( Kohlberg, Turiel, Gilligan)
Lawrence Kohlberg
• He established the Moral Judgement Interview in his original 1958 dissertation, the interviewer uses moral dilemmas to determine which stage of moral reasoning a person uses.
• The dilemmas are fictional short stories that describe situations in which a person has to make a moral decision.
• Kohlberg experimented on this theory by interviewing boys aged 10 to 16. They were presented moral dilemmas and where made to decide whether to respect and follow the authority, obey the rules or ignore the rules, and respond to the needs and welfare of other people
• The participant is asked a systemic series of open-ended questions, like what they think the right course of action is? Why certain actions are right or wrong?

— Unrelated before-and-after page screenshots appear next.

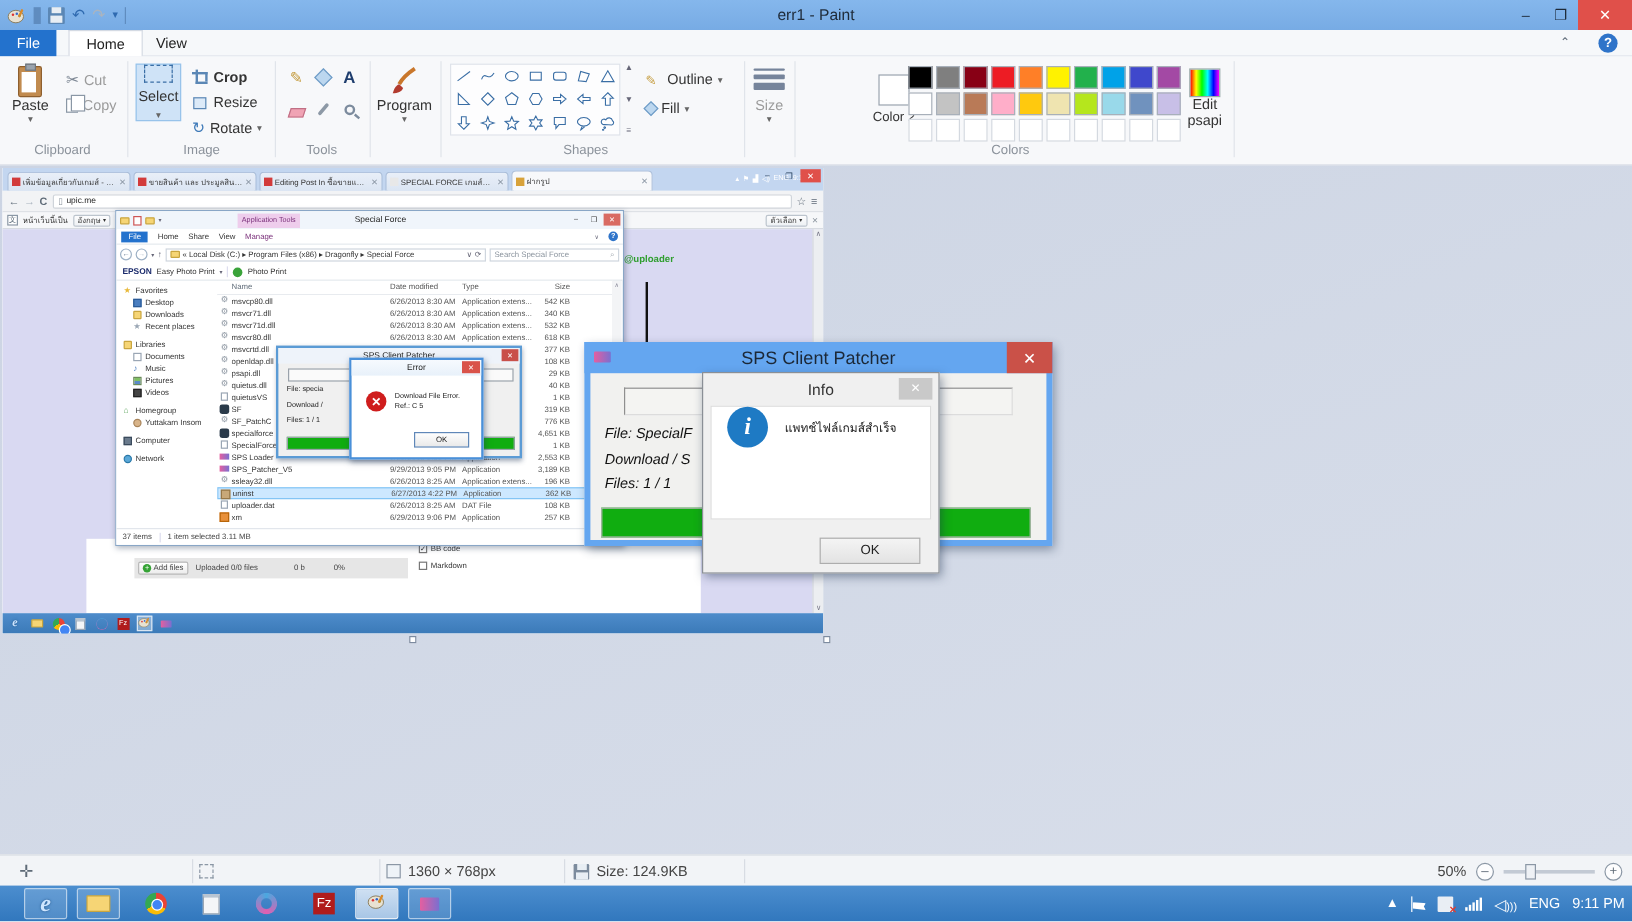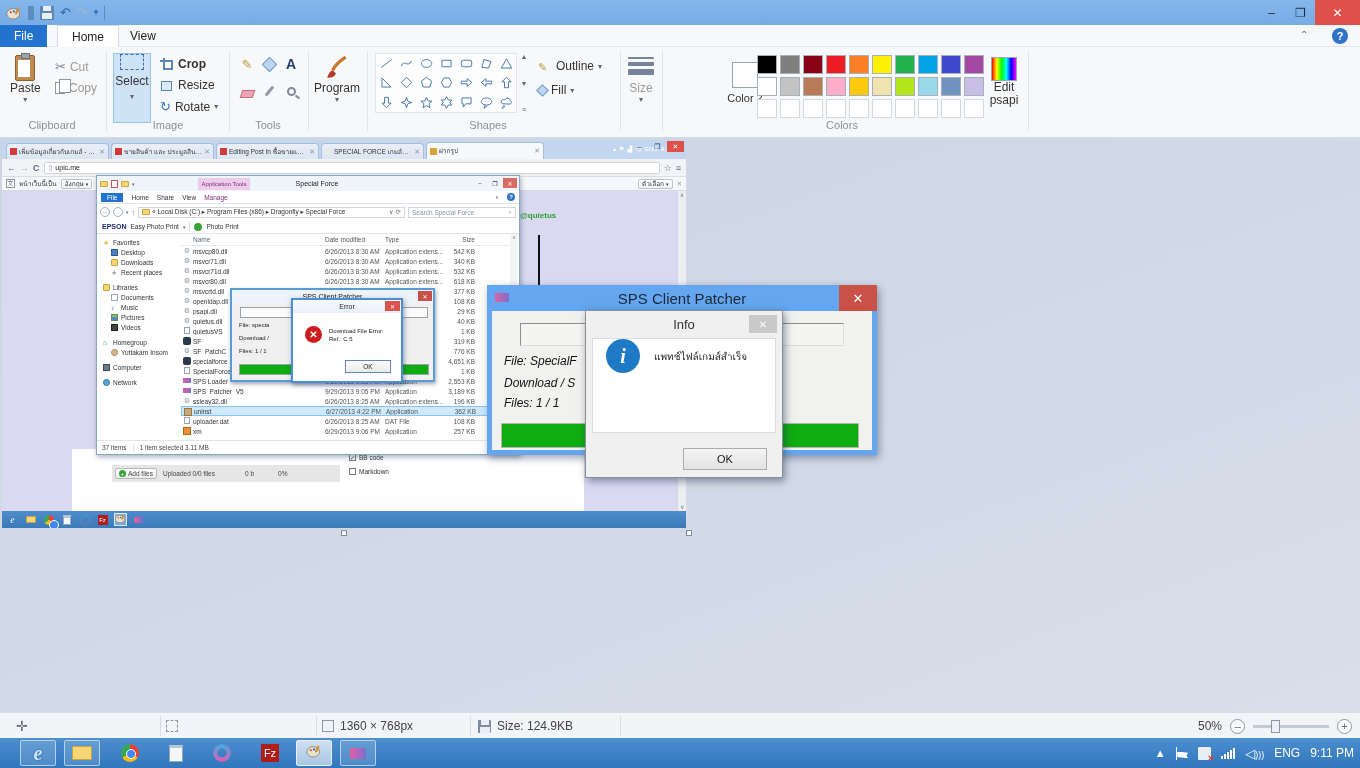"err1 - Paint" div.title-text { html: none -> <div>err1 - Paint</div> }
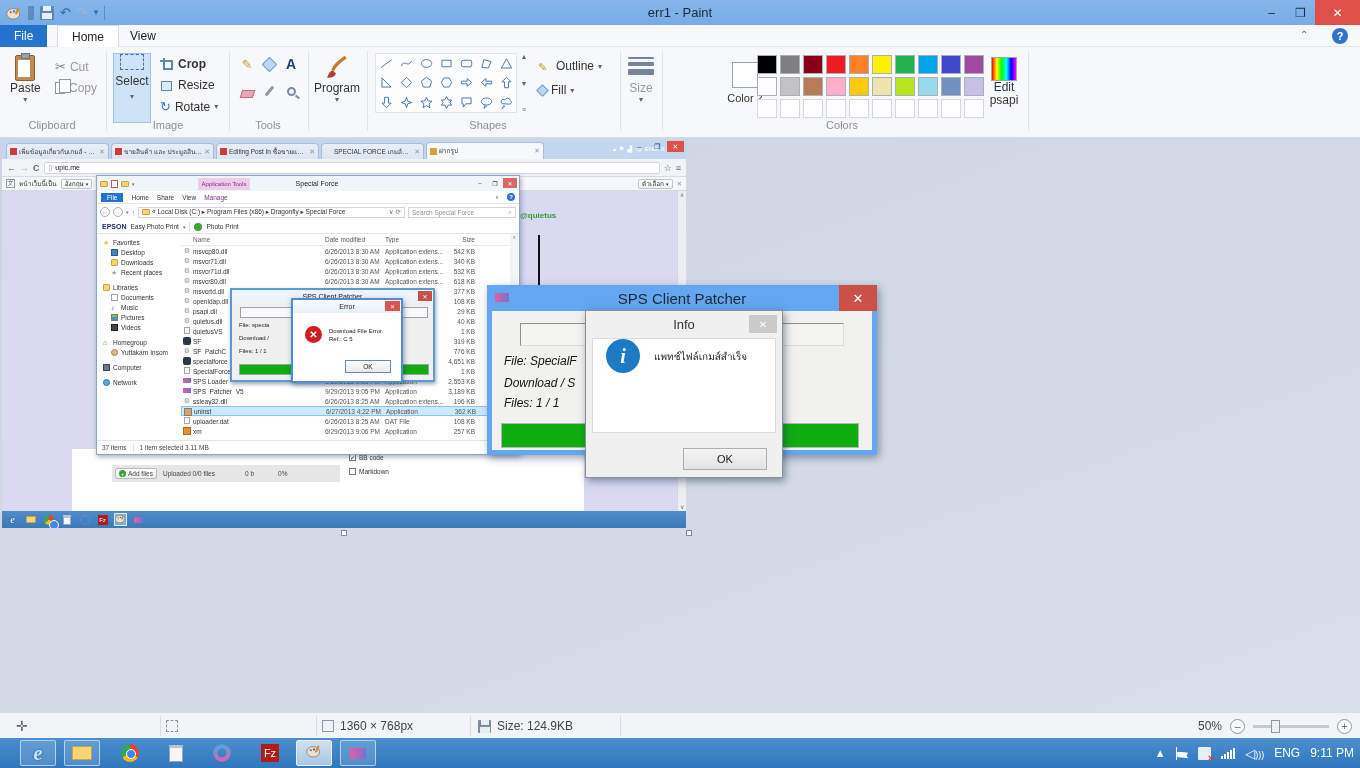"Select" div.bigbtn { height: 70px -> 48px; justify-content: none -> center }
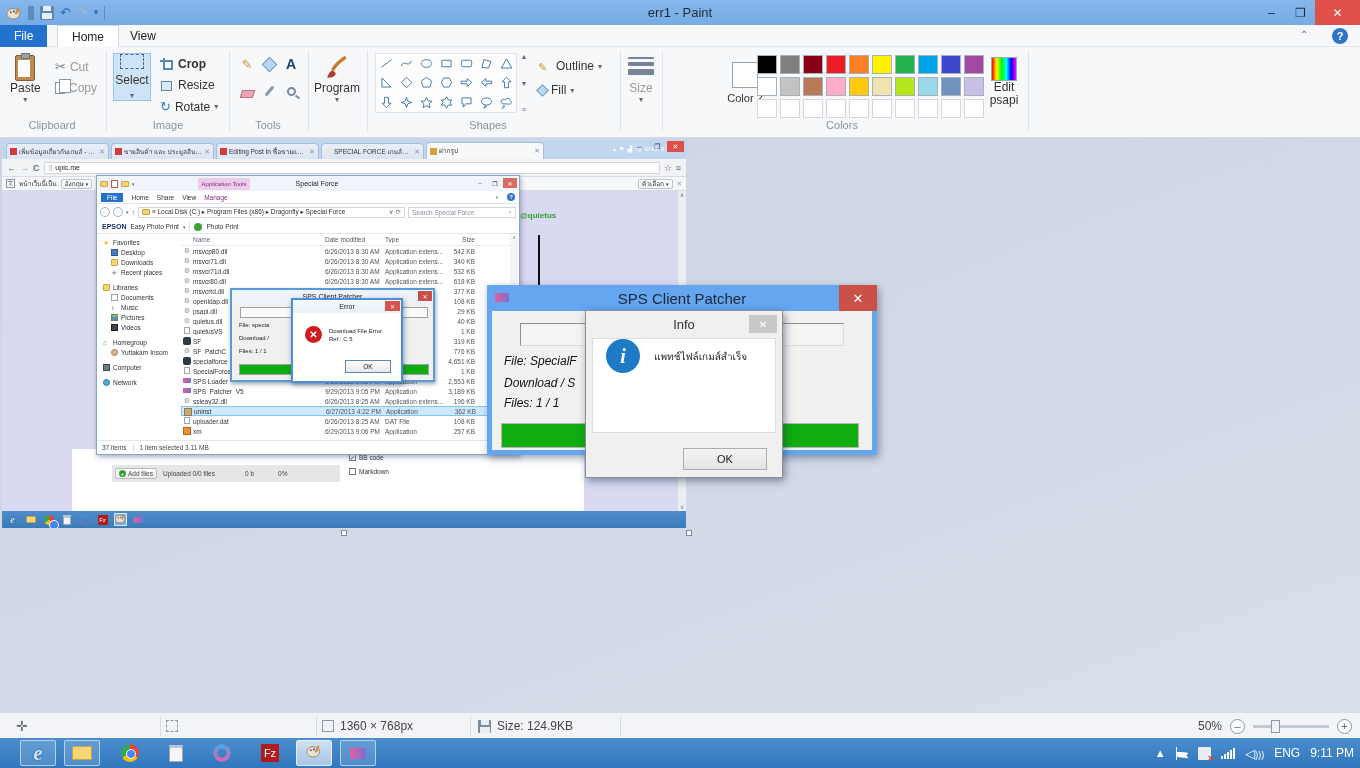"@quietus" div.joomla { text: @quietus -> @uploader }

Heinz Steals the Drug In Europe
A woman was near death from a special kind of cancer. There was one drug that the doctors thought might save her. It was a form of radium that a druggist in the same town had recently discovered. The drug was expensive to make, but the druggist was charging ten times what the drug cost him to produce. He paid $200 for the radium and charged $2,000 for a small dose of the drug. The sick woman's husband, Heinz, went to everyone he knew to borrow the money, but he could only get together about $ 1,000, which is half of what it cost. He told the druggist that his wife was dying and asked him to sell it cheaper or let him pay later. But the druggist said, "No, I discovered the drug and I'm going to make money from it." So Heinz got desperate and broke into the man's store to steal the drug for his wife.
Should Heinz have broken into the laboratory to steal the drug for his wife? Why or why not? 3 Levels of Moral Reasoning
Level 1 Pre-conventional morality
• Stage 1 Obedience & Punishment Orientation
- The child/individual is good in order to avoid being punished.